◆ **Data in this exercise**
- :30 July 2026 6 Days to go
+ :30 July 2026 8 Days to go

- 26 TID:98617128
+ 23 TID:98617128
...
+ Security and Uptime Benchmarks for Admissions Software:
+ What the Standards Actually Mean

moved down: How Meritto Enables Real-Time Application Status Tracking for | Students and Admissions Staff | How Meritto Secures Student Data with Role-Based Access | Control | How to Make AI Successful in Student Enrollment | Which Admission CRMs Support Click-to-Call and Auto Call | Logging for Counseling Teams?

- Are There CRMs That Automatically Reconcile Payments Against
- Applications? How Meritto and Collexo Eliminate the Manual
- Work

◆ **Task instructions**
Looking at the entries above, work out how many lines include the word "CRMs" and reply with that number alone.

◆ **Task answer**
2